Aquello de Bertolt Brecht de que «crisis es cuando lo viejo no acaba de morir y lo nuevo no acaba de nacer», hace pensar en que si salimos de ésta al fin podremos hablar del gran cambio hacia la modernidad.
En los primeros años 80 del pasado siglo Guerra, el socialista, dijo apenas instalados en el poder que cuando salieran de él “a España no la va a conocer ni la madre que la parió”. No fue para tanto. Cierto es que politizaron el poder judicial a la voz de que Montesquieu estaba muerto, que se cargaron buena parte de la función pública y desactivaron el tribunal constitucional, como también que la economía se reordenó y que ocupamos al fin el lugar que nos correspondía en el mundo, una vez superada la transición, con las entradas en la OTAN y la CEE.
Pero al cabo de catorce años de gobiernos de González el país siguió siendo esencialmente el mismo. No tuvo inconveniente en merendarse la cena con los fastos del 92, provocando tres devaluaciones, tres, en un trimestre. Y aquello acabó malamente, escandalizando a propios y extraños con guerras sucias y el país metido en una espiral negra de corrupción de la que aún no ha salido.
El saldo de los ocho años de Aznar tampoco registra grandes mutaciones. La economía vivió sobre un círculo virtuoso, se recompusieron las cuentas públicas y se liberalizaron algunas cuestiones, pocas, pero al final se enconó la sociedad hasta límites cainitas por el error del apoyo a la dupla anglo norteamericana en la guerra contra Sadam.
Llegó el gobierno de la segunda hornada socialista, custodiada por algún veterano, Rubalcaba, y aquí sí que comenzaron a cambiar muchas cosas. Lamentablemente, a peor. El resultado final es tan evidente que lo de Rodríguez Zapatero no merece comentario alguno.
Pero la segunda fase popular sí que augura el entierro de lo viejo y la entrada de aires nuevos. Urgido por la situación sobre la que ha aterrizado, el Gobierno Rajoy ha transpuesto aquello de Plinio el Viejo, nulla dies sine linea en algo así como que no hay semana sin reforma. Y apenas abierta la financiera pone sobre la mesa la de la Administración Local. Esta vez la oposición no podrá rechazar sus líneas maestras.
En una de estas entramos en el siglo XXI. Salir, nadie sabe cómo saldremos, ni cuántos, pero de esta sí que a España no la reconocerían Victor Hugo, Rielke, don Jorgito el Inglés, Hemingway, Brenan, ni Carlos Fuentes, tan próximo.
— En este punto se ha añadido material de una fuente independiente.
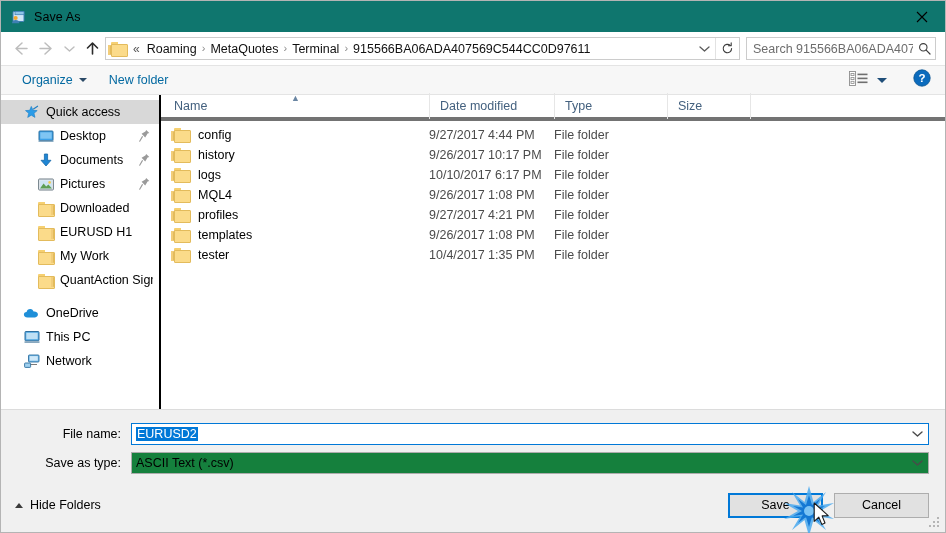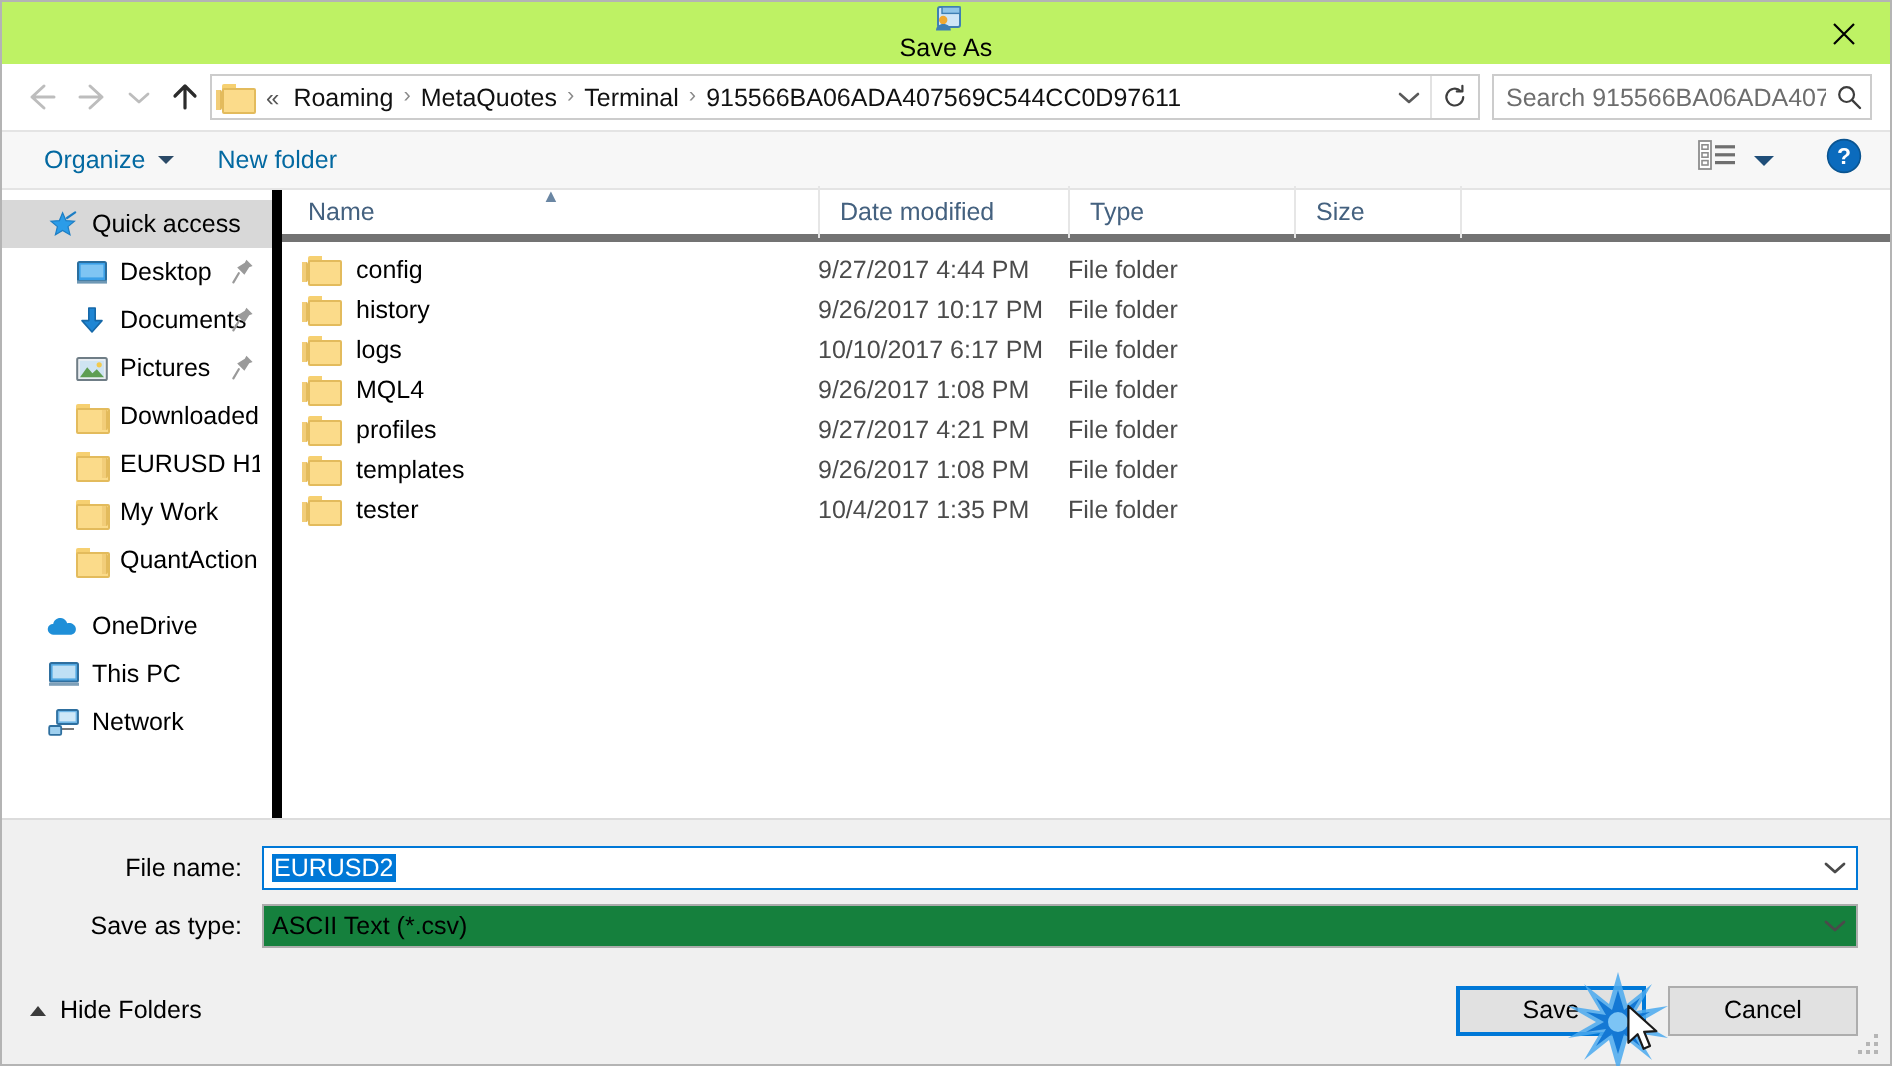"Save As" .titlebar { background: #bef264 -> #0f766e; flex-direction: column -> none }
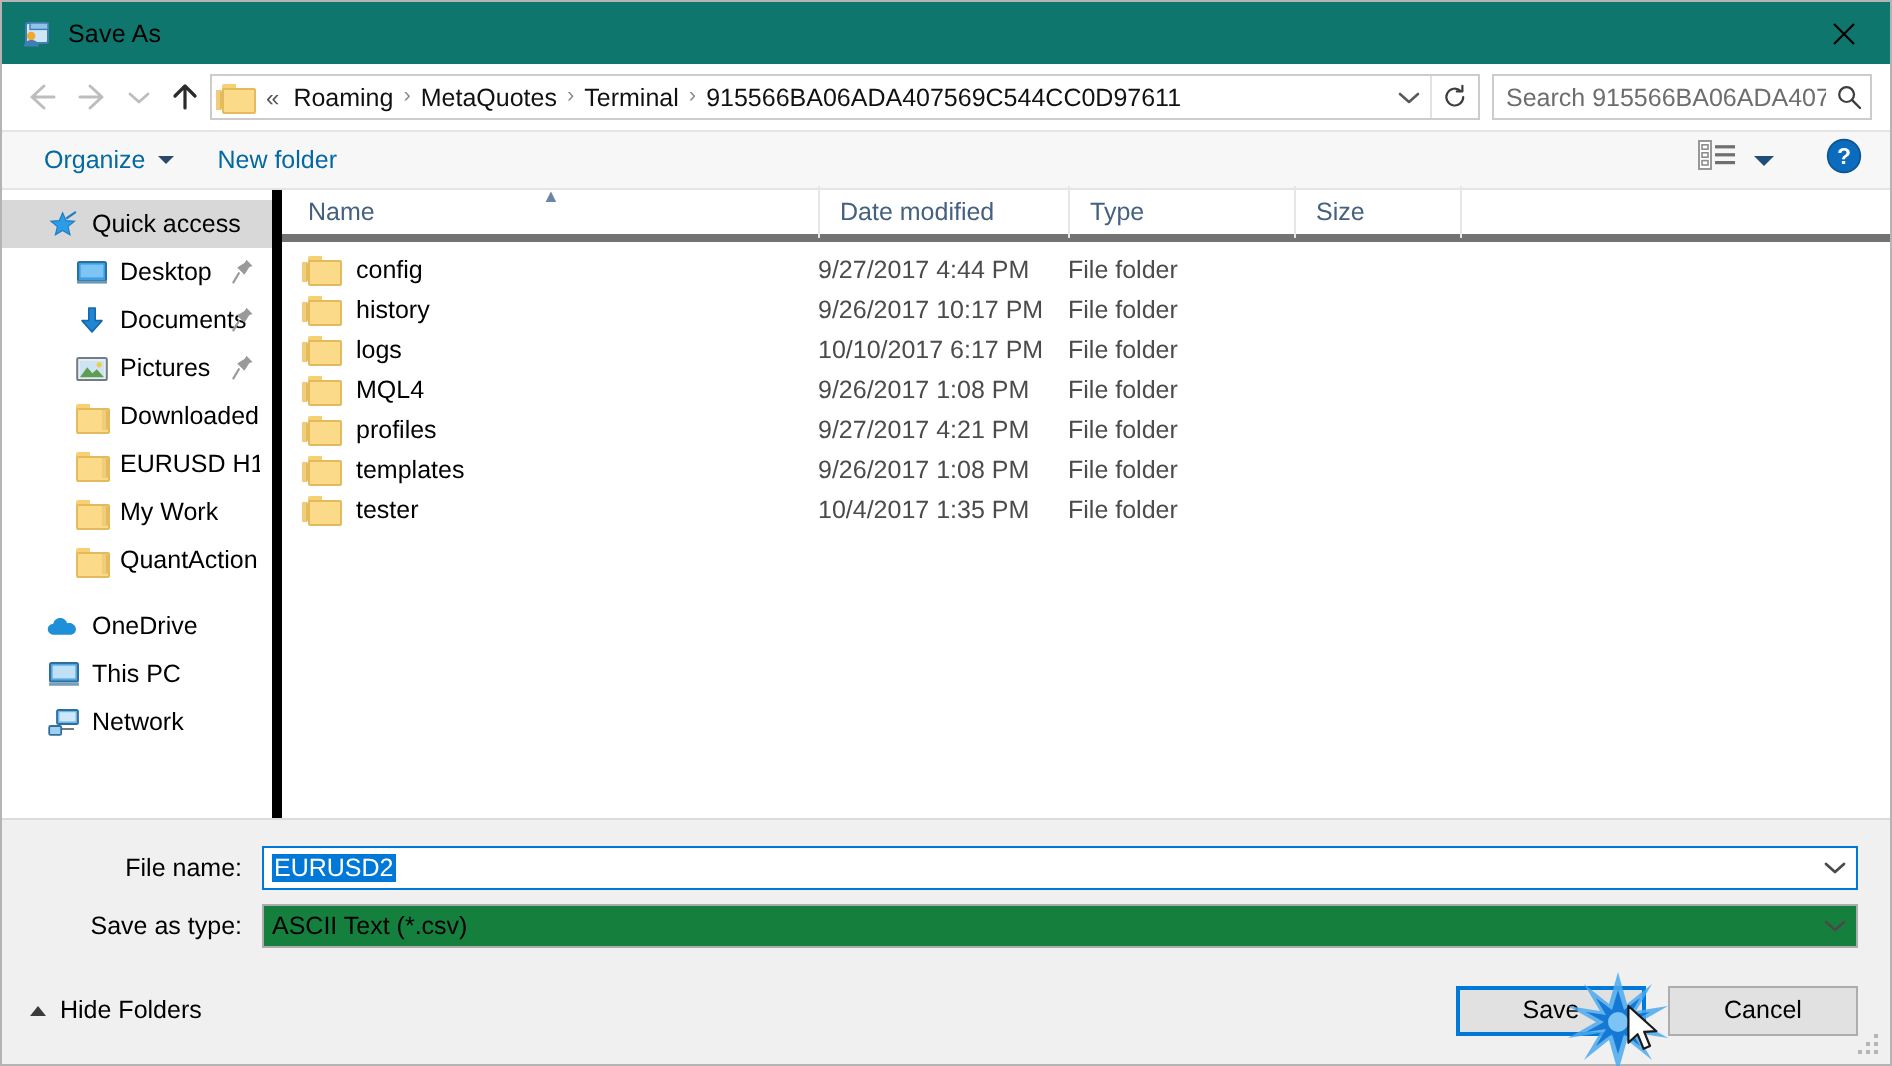"Quick access" .sidebar { border-right: 5px solid #000000 -> 2px solid #000000; width: 140px -> 160px }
No digamos Paul Krugman, quien escribe hoy en el New York Times que bien está salvar el sistema financiero español, aunque le llama la atención que “mientras los dirigentes europeos acordaban este rescate, estaban enviando señales claras de que no tienen intención de cambiar las políticas que han dejado sin trabajo a casi una cuarta parte de los trabajadores españoles”.
Tal vez los otros europeos vean más de cerca que el Gobierno español está precisamente en eso, en cambiar las políticas que a tantos han dejado sin trabajo. ¿O es que el Nobel keynesiano piensa que esos fatídicos índices del 25% de paro, el de hoy o el de hace dieciocho años, que era el mismo, son ajenos a la productividad, a las leyes laborales, a la sequía inversora, al sobrecoste del aparato estatal; en fin, a la cultura del esfuerzo?
Pues yo no lo tengo nada claro. Seguimos discutiendo si son galgos o podencos. Hojeando la Teoría General de Keynes (1936), su debate sobre (contra) la economía «clásica» no me resultaba tan lejano (evidentemente, él apostaba claramente por los podencos). Einstein, por ahora, se salva (los neutrinos no son más veloces que la luz). ¿Y si resucitaran Copérnico y Galileo y se hicieran economistas?
Podrían hasta resucitar el tinglado de los hermanos Lehman, pero no sé si valdría la volver a discutir en torno al heliocentrismo; ya tenemos a la Merkel.